Mary Todd Lincoln also becomes more than a caricature through Sally Field's portrayal of her, though that role necessarily stays in the background.
"It's a very compelling story all by itself," Spielberg said.
"She was Lincoln's ambition. If Lincoln lacked some ambition, Mary made up for it. We always say Mary had a chance to marry Stephen Douglas or Abraham Lincoln and married the man she thought would be most likely to succeed as president of the United States.
"I think she loved him deeply and understood him very well. As much as she complicated his life with her obsessive mourning of Willie (who died in 1862 at age 11 of typhoid), she at the same time continued to be a very strong adviser in his life and kept the fire of ambition burning in him. I think she was a little bit of his political engine. She pushed him. She always pushed him."

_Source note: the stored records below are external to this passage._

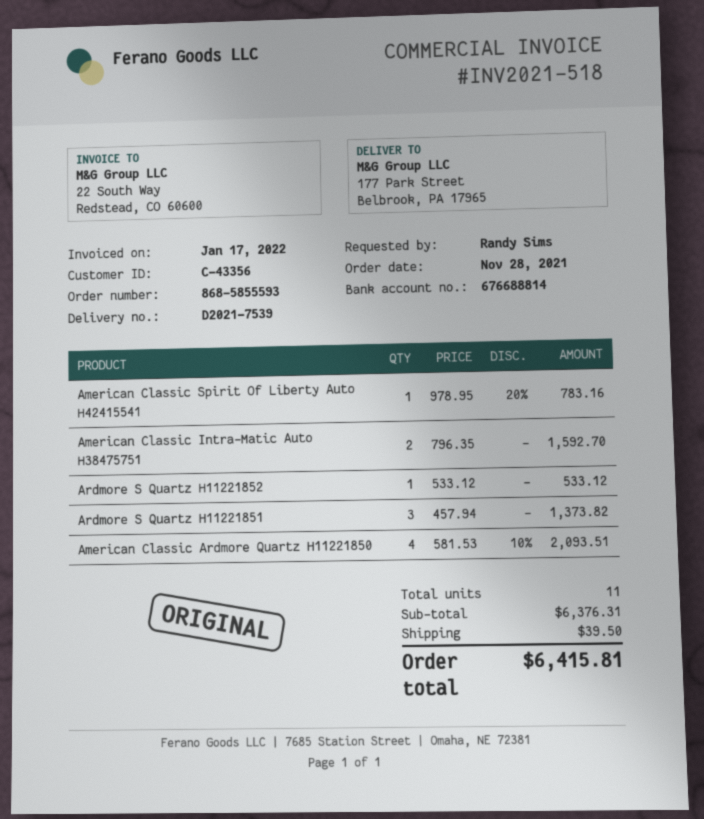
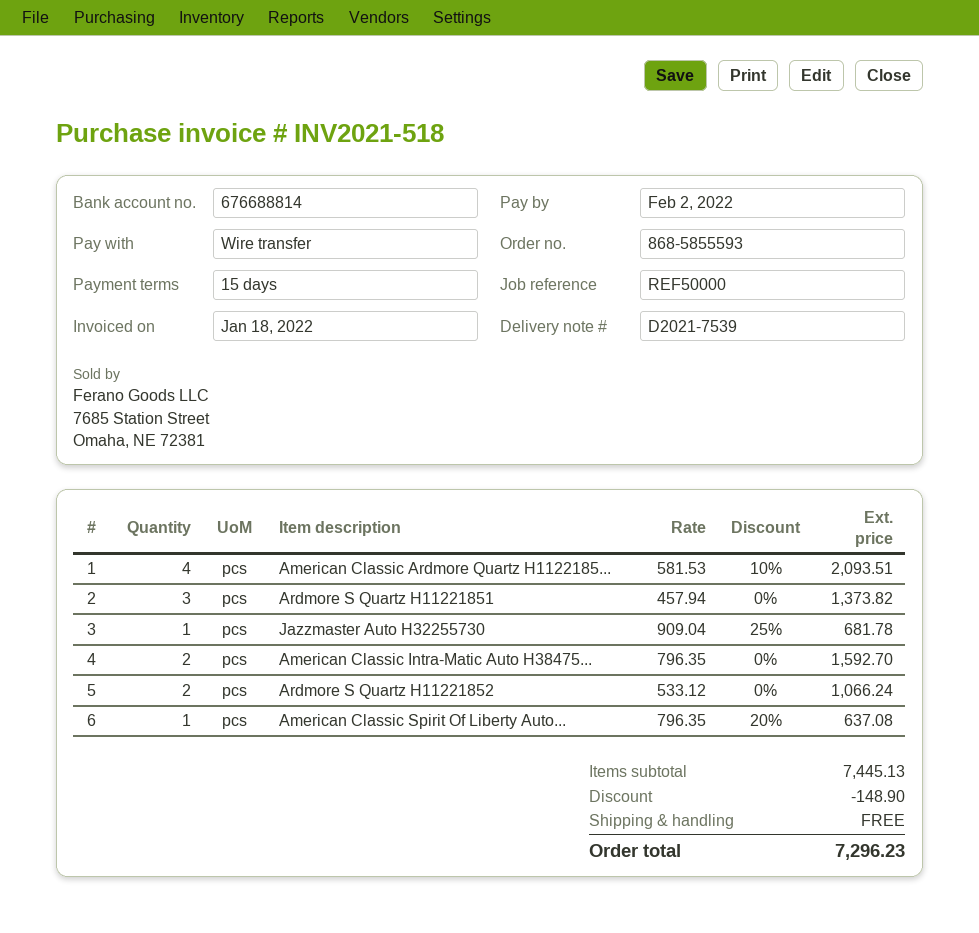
invoice date: 2022-01-17 -> 2022-01-18
American Classic Spirit Of Liberty Auto H42415541: 1 x 978.95 - 20% = 783.16 -> 1 x 796.35 - 20% = 637.08
Ardmore S Quartz H11221852: 1 x 533.12 = 533.12 -> 2 x 533.12 = 1066.24
Jazzmaster Auto H32255730: none -> 1 x 909.04 - 25% = 681.78
subtotal: 6376.31 -> 7445.13
discount: none -> 148.90
shipping: 39.50 -> 0.00
total: 6415.81 -> 7296.23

Spielberg said he doesn't think of "Lincoln" as a Civil War movie. A scene of a symbolic burning city might bring "Gone with the Wind" to mind, but he doesn't see many parallels.
"'Gone with the Wind' is a spectacle and a melodrama, albeit a great, great film, especially a great film in its day.
"I don't compare 'Lincoln' to any political film because it's more of a study of a man at a critical crossroads in American history. It's less a spectacle and it's one of the least melodramatic films I've ever been involved with."
Nor does he compare "Lincoln" with other films in a career that's ranged from "E.T. the Extra-Terrestrial" to "Schindler's List."
"I don't think I've made anything like this before," he said. "I've never made anything with such beautiful language and such long speeches and such an amazing ensemble cast.
"It's really unique in my experience, and I've been around for a while."